18.06.2012

Le droit à une alimentation adéquate et les cadres stratégiques mondiaux: un moment opportun

Nous sommes heureux d’annoncer que la FAO, conjointement avec l’Académie de droit international humanitaire et de droits humains à Genève, a publié «The right to food and global strategic frameworks: The Global Strategic Framework for Food Security and Nutrition (GSF) and the UN Comprehensive Framework for Action (CFA)».

À titre d’élément fondamental du Comité de la sécurité alimentaire mondiale renouvelé (CSA), le Cadre Stratégique Mondial (CSM) est un outil stratégique crucial afin de réaliser la vision du CSA pour « ... un monde libéré de la faim dans lequel les pays mettent en œuvre les directives volontaires à l’appui de la concrétisation progressive du droit à une alimentation adéquate dans le contexte de la sécurité alimentaire nationale ». En ce qui a trait au Cadre Global d’Action Actualisé (CGA/CFA), visant à faire part de mesures et de solutions à mettre en œuvre pour répondre à la crise alimentaire mondiale, il offre une plateforme afin de mener à terme la recommandation du Secrétaire général quant à l’ajout du droit à l’alimentation en tant que troisième composante, en plus de l’aide alimentaire et de la sécurité alimentaire, dans la réponse à la crise mondial.

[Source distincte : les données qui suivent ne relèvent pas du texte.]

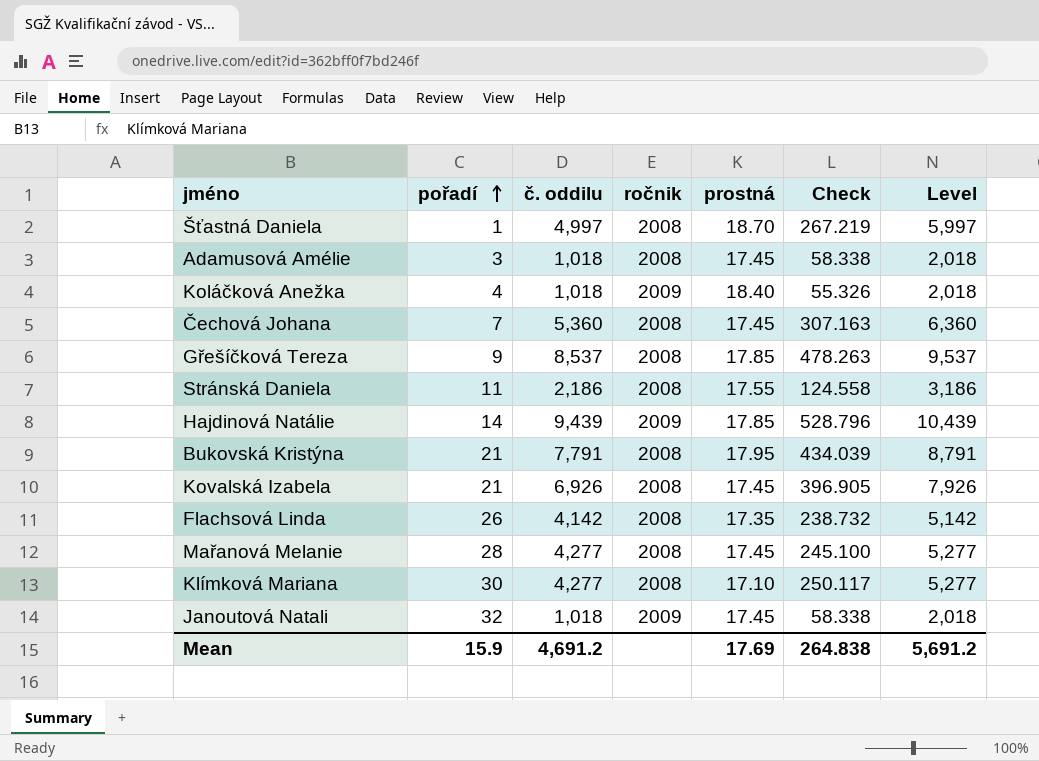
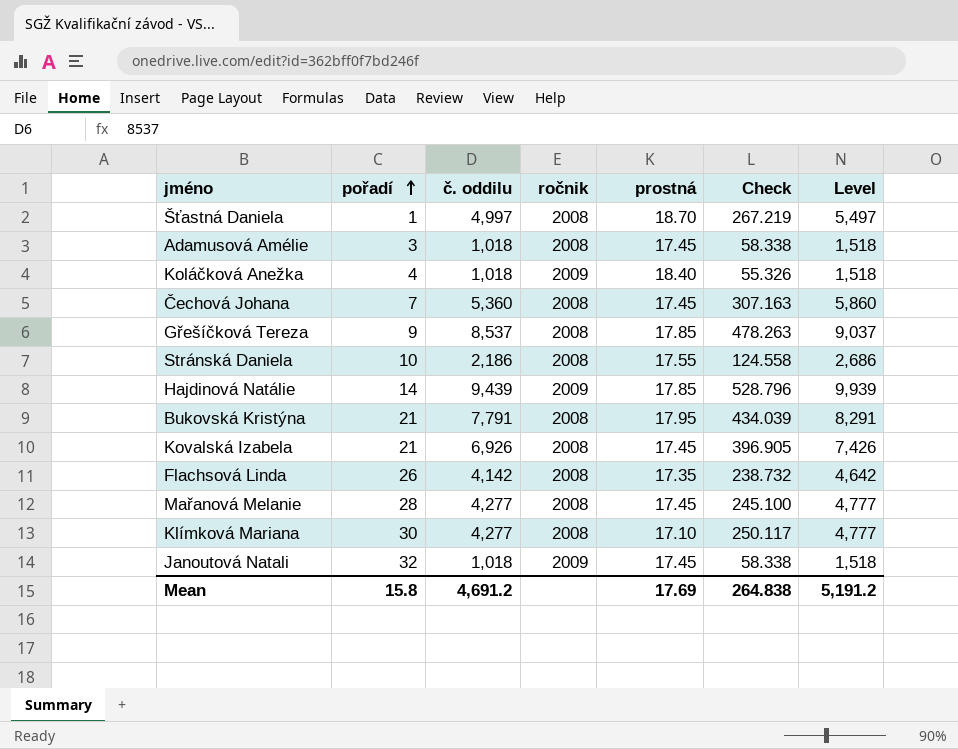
column Level | formula: [č. oddilu] + 1000 -> [č. oddilu] + 500
Stránská Daniela | pořadí: 11 -> 10
Mean | pořadí: 15.9 -> 15.8
Mean | Level: 5,691.2 -> 5,191.2

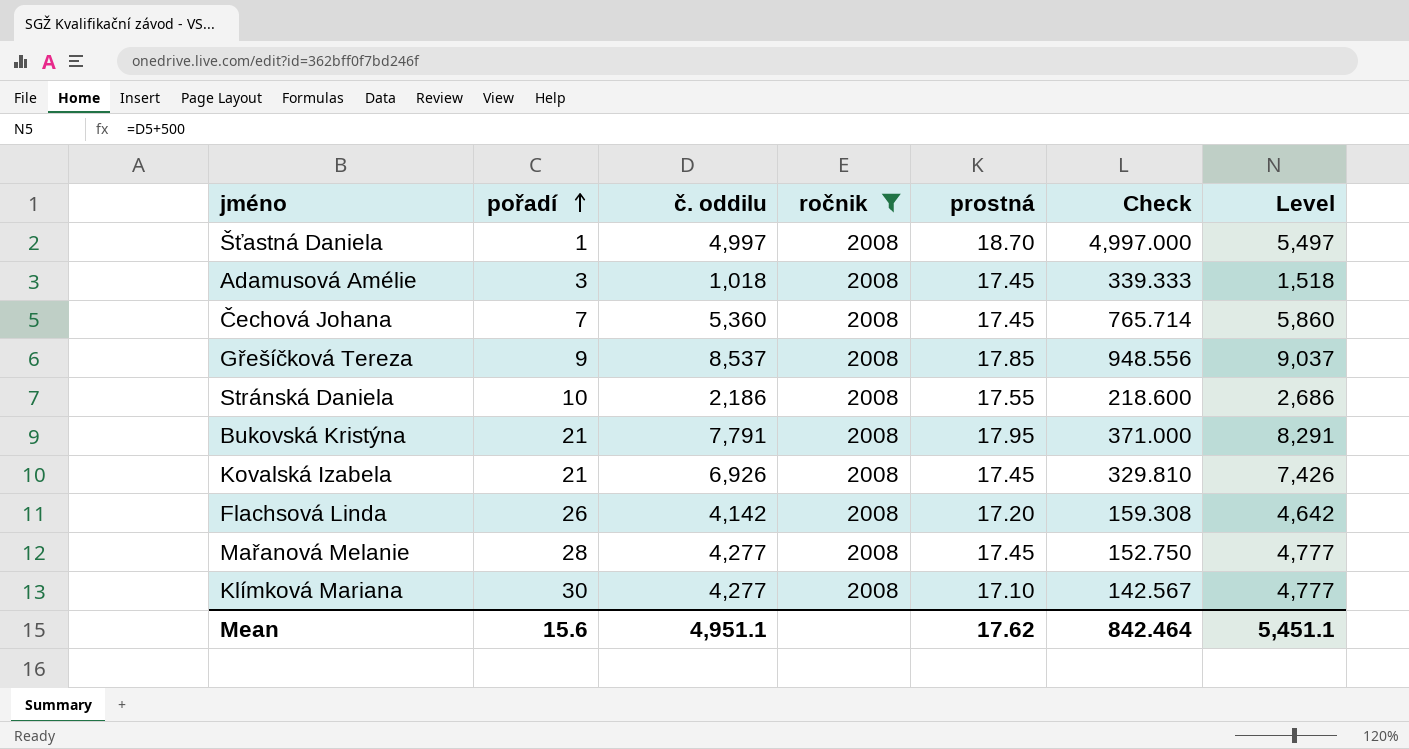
filter: none -> ročnik = 2008
column Check | formula: [č. oddilu] / [prostná] -> [č. oddilu] / [pořadí]
Flachsová Linda | prostná: 17.35 -> 17.20
Mean | pořadí: 15.8 -> 15.6
Mean | č. oddilu: 4,691.2 -> 4,951.1
Mean | prostná: 17.69 -> 17.62
Mean | Check: 264.838 -> 842.464
Mean | Level: 5,191.2 -> 5,451.1

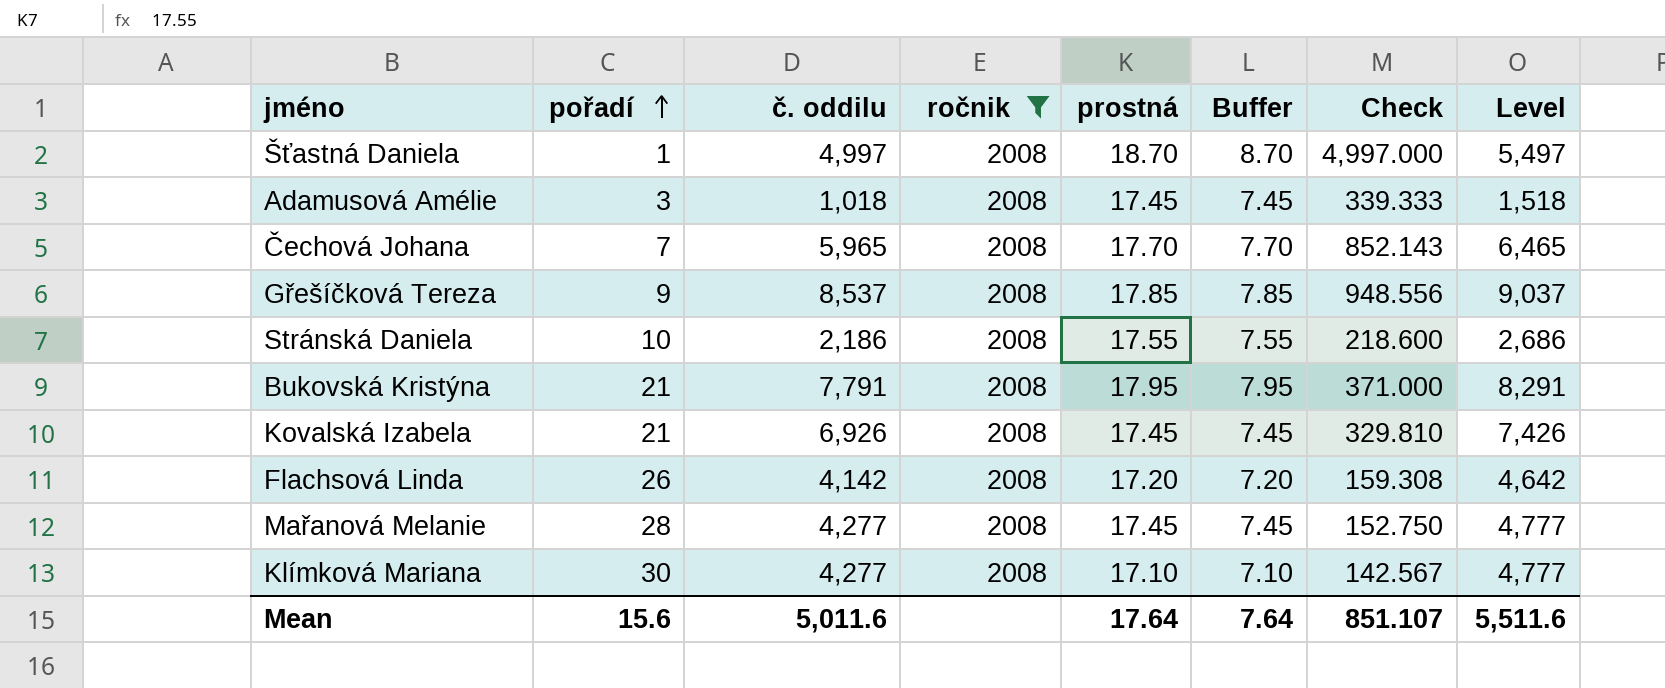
column Buffer | formula: none -> [prostná] - 10
Čechová Johana | č. oddilu: 5,360 -> 5,965
Čechová Johana | prostná: 17.45 -> 17.70
Čechová Johana | Check: 765.714 -> 852.143
Čechová Johana | Level: 5,860 -> 6,465
Mean | č. oddilu: 4,951.1 -> 5,011.6
Mean | prostná: 17.62 -> 17.64
Mean | Check: 842.464 -> 851.107
Mean | Level: 5,451.1 -> 5,511.6

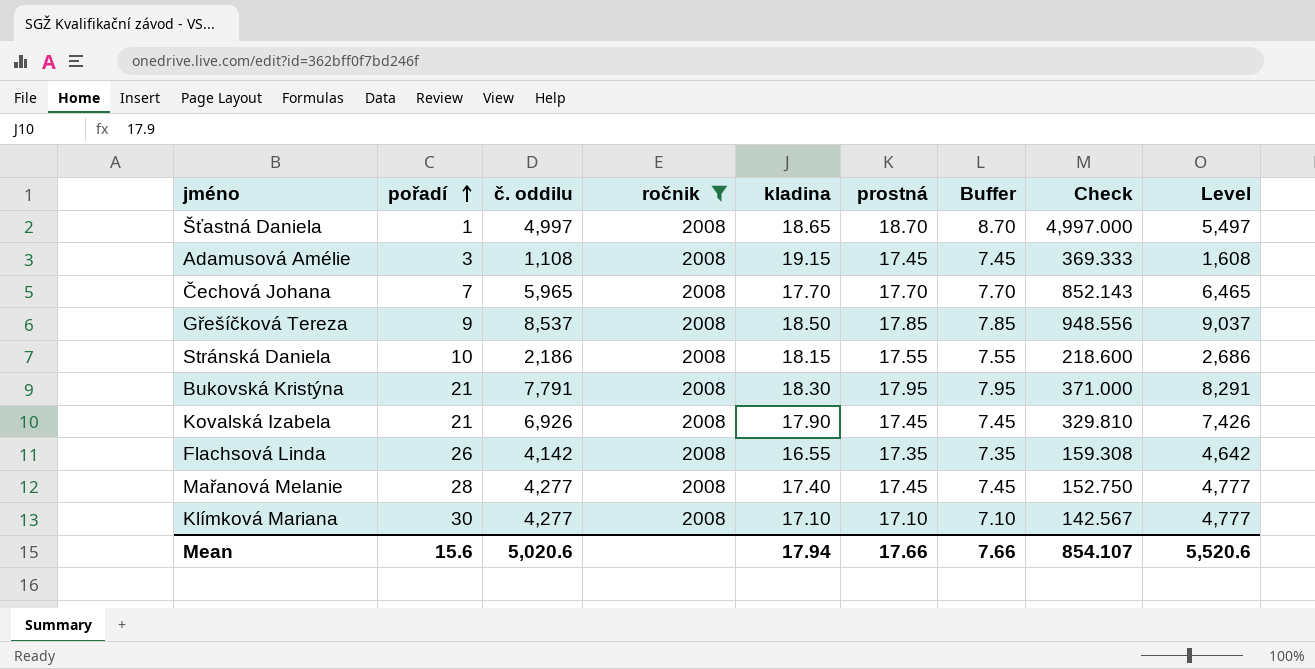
column kladina | position: none -> 5
Adamusová Amélie | č. oddilu: 1,018 -> 1,108
Adamusová Amélie | Check: 339.333 -> 369.333
Adamusová Amélie | Level: 1,518 -> 1,608
Flachsová Linda | prostná: 17.20 -> 17.35
Flachsová Linda | Buffer: 7.20 -> 7.35
Mean | č. oddilu: 5,011.6 -> 5,020.6
Mean | prostná: 17.64 -> 17.66
Mean | Buffer: 7.64 -> 7.66
Mean | Check: 851.107 -> 854.107
Mean | Level: 5,511.6 -> 5,520.6

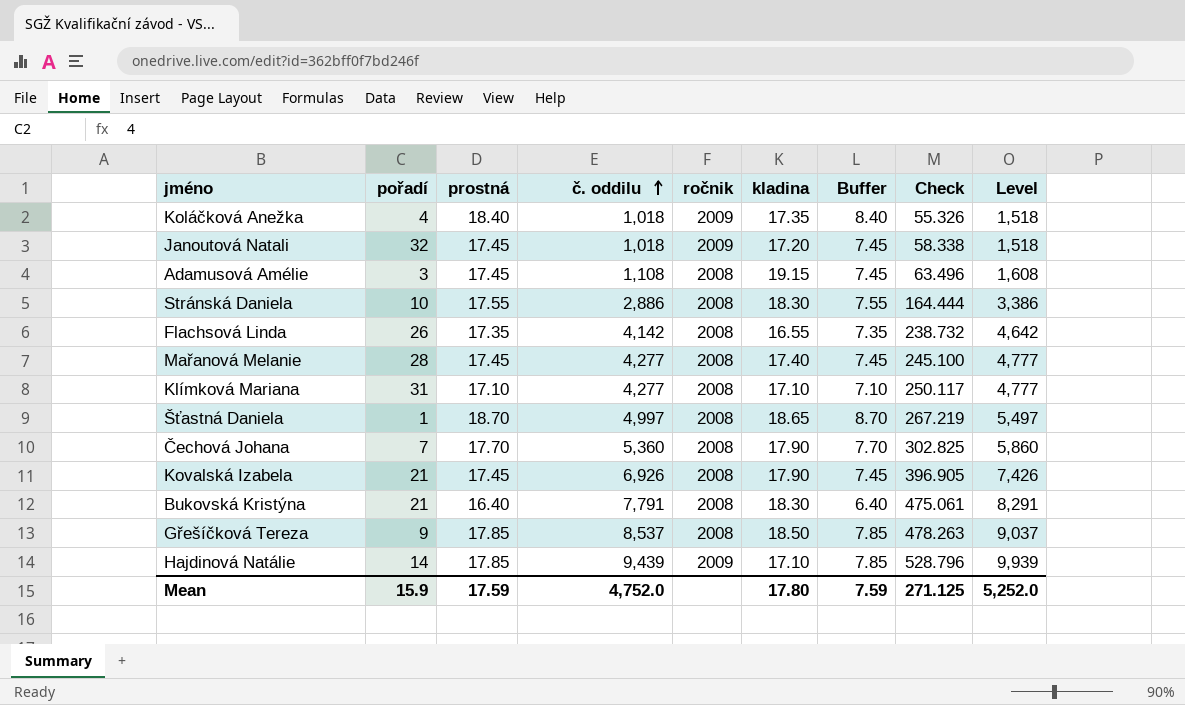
filter: ročnik = 2008 -> none
row order: pořadí ascending -> č. oddilu ascending
column prostná | position: 6 -> 3
column Check | formula: [č. oddilu] / [pořadí] -> [č. oddilu] / [prostná]
Stránská Daniela | č. oddilu: 2,186 -> 2,886
Stránská Daniela | kladina: 18.15 -> 18.30
Stránská Daniela | Level: 2,686 -> 3,386
Klímková Mariana | pořadí: 30 -> 31
Čechová Johana | č. oddilu: 5,965 -> 5,360
Čechová Johana | kladina: 17.70 -> 17.90
Čechová Johana | Level: 6,465 -> 5,860
Bukovská Kristýna | prostná: 17.95 -> 16.40
Bukovská Kristýna | Buffer: 7.95 -> 6.40
Mean | pořadí: 15.6 -> 15.9
Mean | prostná: 17.66 -> 17.59
Mean | č. oddilu: 5,020.6 -> 4,752.0
Mean | kladina: 17.94 -> 17.80
Mean | Buffer: 7.66 -> 7.59
Mean | Check: 854.107 -> 271.125
Mean | Level: 5,520.6 -> 5,252.0

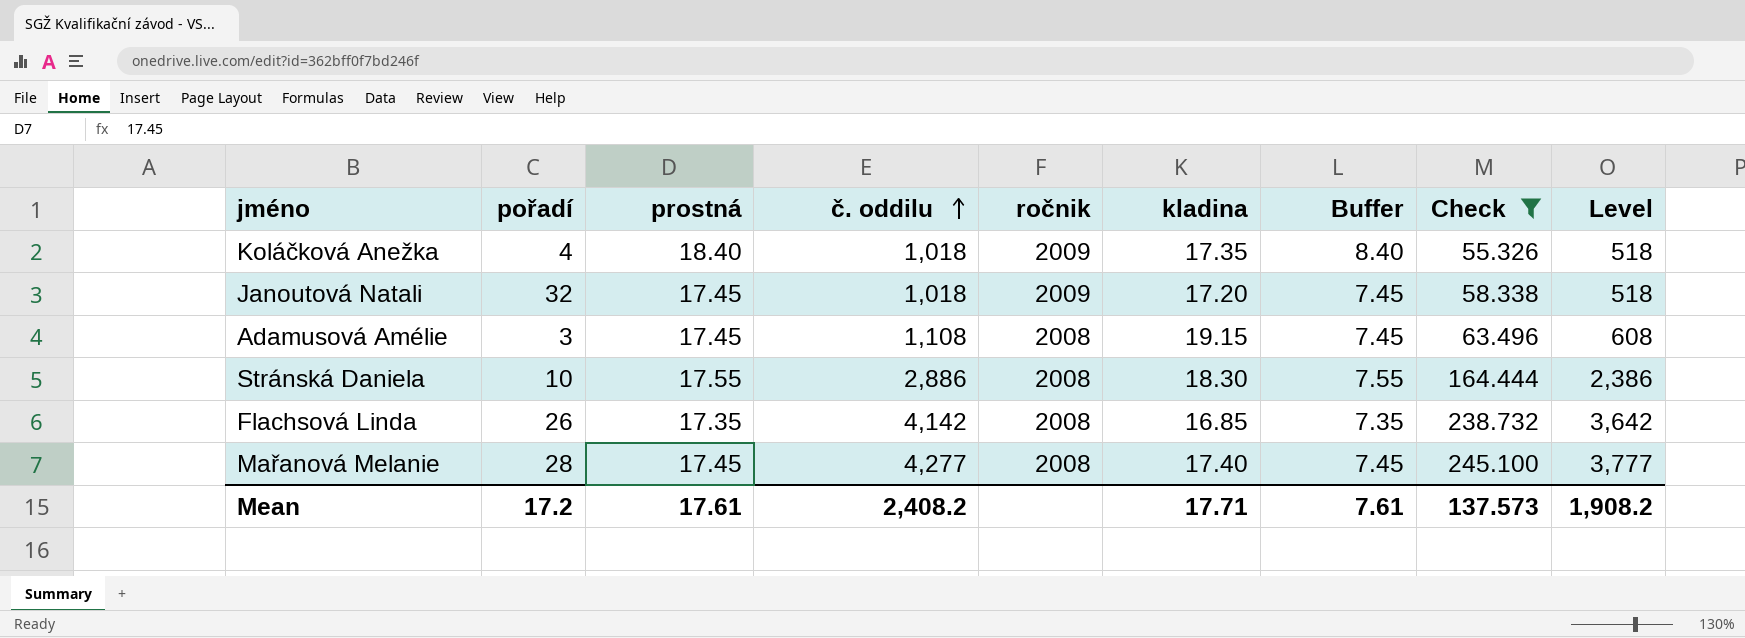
filter: none -> Check <= 245.100
column Level | formula: [č. oddilu] + 500 -> [č. oddilu] - 500
Flachsová Linda | kladina: 16.55 -> 16.85
Mean | pořadí: 15.9 -> 17.2
Mean | prostná: 17.59 -> 17.61
Mean | č. oddilu: 4,752.0 -> 2,408.2
Mean | kladina: 17.80 -> 17.71
Mean | Buffer: 7.59 -> 7.61
Mean | Check: 271.125 -> 137.573
Mean | Level: 5,252.0 -> 1,908.2

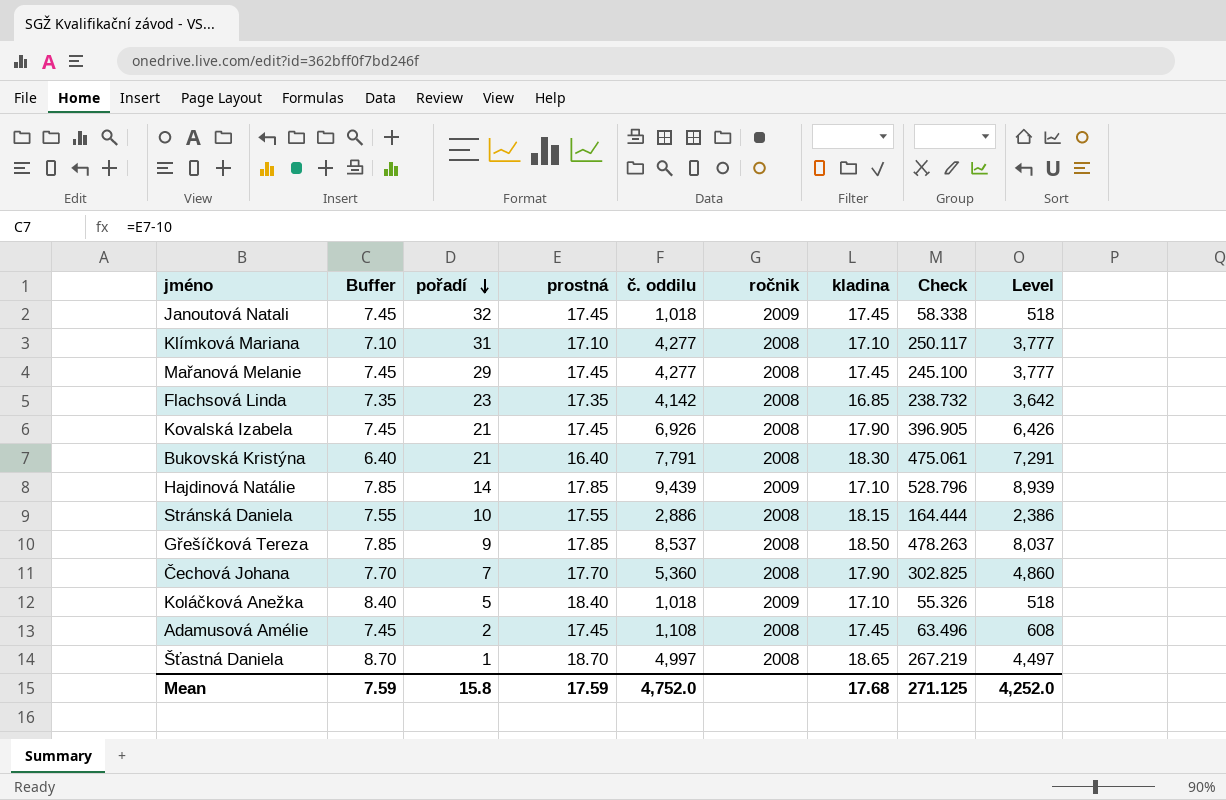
filter: Check <= 245.100 -> none
row order: č. oddilu ascending -> pořadí descending
column Buffer | position: 7 -> 2
Janoutová Natali | kladina: 17.20 -> 17.45
Mařanová Melanie | pořadí: 28 -> 29
Mařanová Melanie | kladina: 17.40 -> 17.45
Flachsová Linda | pořadí: 26 -> 23
Stránská Daniela | kladina: 18.30 -> 18.15
Koláčková Anežka | pořadí: 4 -> 5
Koláčková Anežka | kladina: 17.35 -> 17.10
Adamusová Amélie | pořadí: 3 -> 2
Adamusová Amélie | kladina: 19.15 -> 17.45
Mean | Buffer: 7.61 -> 7.59
Mean | pořadí: 17.2 -> 15.8
Mean | prostná: 17.61 -> 17.59
Mean | č. oddilu: 2,408.2 -> 4,752.0
Mean | kladina: 17.71 -> 17.68
Mean | Check: 137.573 -> 271.125
Mean | Level: 1,908.2 -> 4,252.0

En lien avec les avancées récentes, cette étude vise à fournir des recommandations quant à la manière dont le droit à une alimentation adéquate peut être intégré au sein des cadres stratégiques. En tant qu’outil analytique et pragmatique, l’étude est divisée en quatre sections principales : l’évolution du droit à une alimentation adéquate et de l’approche basée sur les droits humains pour la lutte contre la faim; une introduction aux CGA et CSM; quelques pistes afin d’introduire le droit à une alimentation adéquate au sein du CGA; et des avenues visant à inclure le droit à une alimentation adéquate dans le CSM. Bien que le CGA soit déjà adopté, le CSM est présentement discuté, offrant ainsi une possibilité d’accroître l’inclusion du droit à une alimentation adéquate, tel que présenté dans l’étude.

Dans la dernière partie de l’étude, deux groupes de recommandations sont présentés pour le CSM. En premier lieu, l’intention est de présenter des façons d’améliorer les versions subséquentes du cadre stratégique. Ainsi, il est notamment recommandé de solidifier l’importance accordée au droit à l’alimentation au sein de la première version, particulièrement puisque les Directives Volontaires sur le droit à l’alimentation y sont centrales; d’inclure les principes de droits humains sur la participation, la reddition de compte, la non-discrimination, la transparence, la dignité humaine, l’autonomisation et la règle de droit (PANTHER); d’identifier clairement les responsabilités de toutes les parties prenantes quant à la mise en œuvre et au suivi; et de veiller à l’application des indicateurs communs et fournir un prompt accès à la justice pour les victimes de violations. 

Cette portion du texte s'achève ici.